• Task brief:
Reproduce all of the entries character for character, while leaving out any pictures they contain.

• The input:
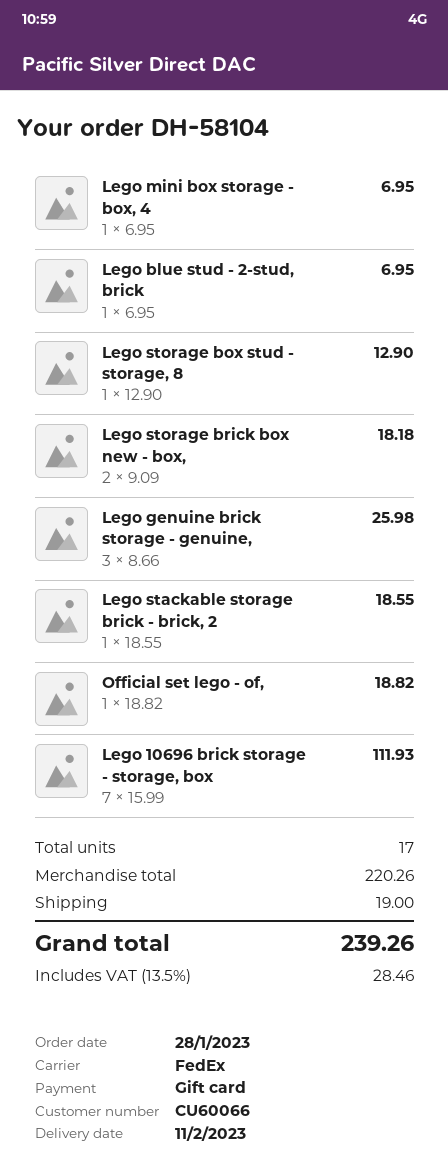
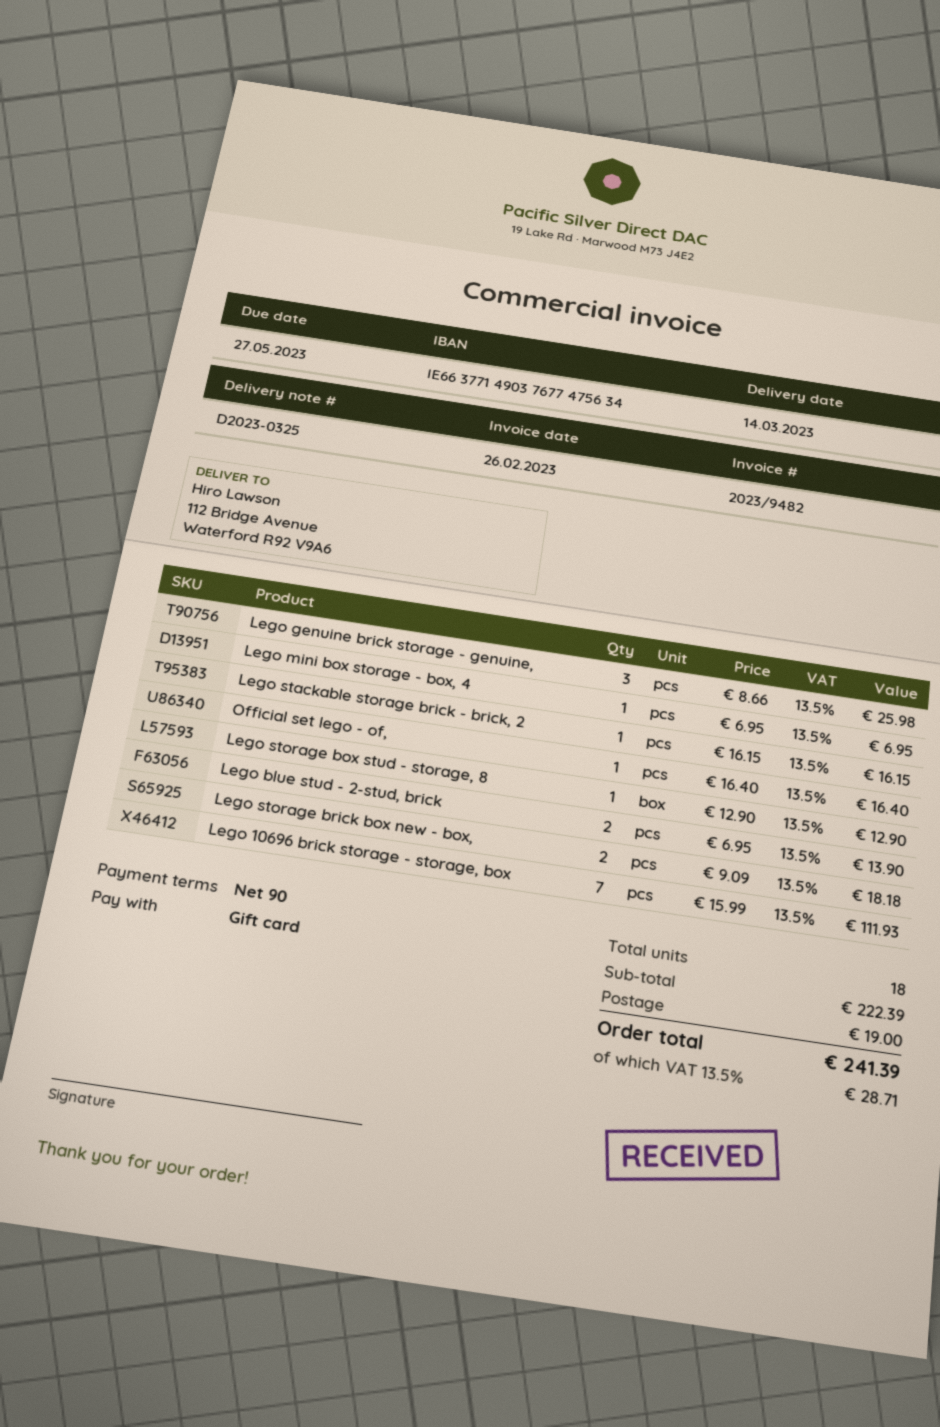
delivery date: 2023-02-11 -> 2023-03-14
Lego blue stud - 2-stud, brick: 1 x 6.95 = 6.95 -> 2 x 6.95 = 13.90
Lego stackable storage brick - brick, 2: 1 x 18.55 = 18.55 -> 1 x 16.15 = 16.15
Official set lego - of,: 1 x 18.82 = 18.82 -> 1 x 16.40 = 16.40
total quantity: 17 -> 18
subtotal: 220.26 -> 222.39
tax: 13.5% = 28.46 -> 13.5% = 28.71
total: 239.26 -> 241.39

• Exercise response:
delivery date: 2023-02-11 -> 2023-03-14
Lego blue stud - 2-stud, brick: 1 x 6.95 = 6.95 -> 2 x 6.95 = 13.90
Lego stackable storage brick - brick, 2: 1 x 18.55 = 18.55 -> 1 x 16.15 = 16.15
Official set lego - of,: 1 x 18.82 = 18.82 -> 1 x 16.40 = 16.40
total quantity: 17 -> 18
subtotal: 220.26 -> 222.39
tax: 13.5% = 28.46 -> 13.5% = 28.71
total: 239.26 -> 241.39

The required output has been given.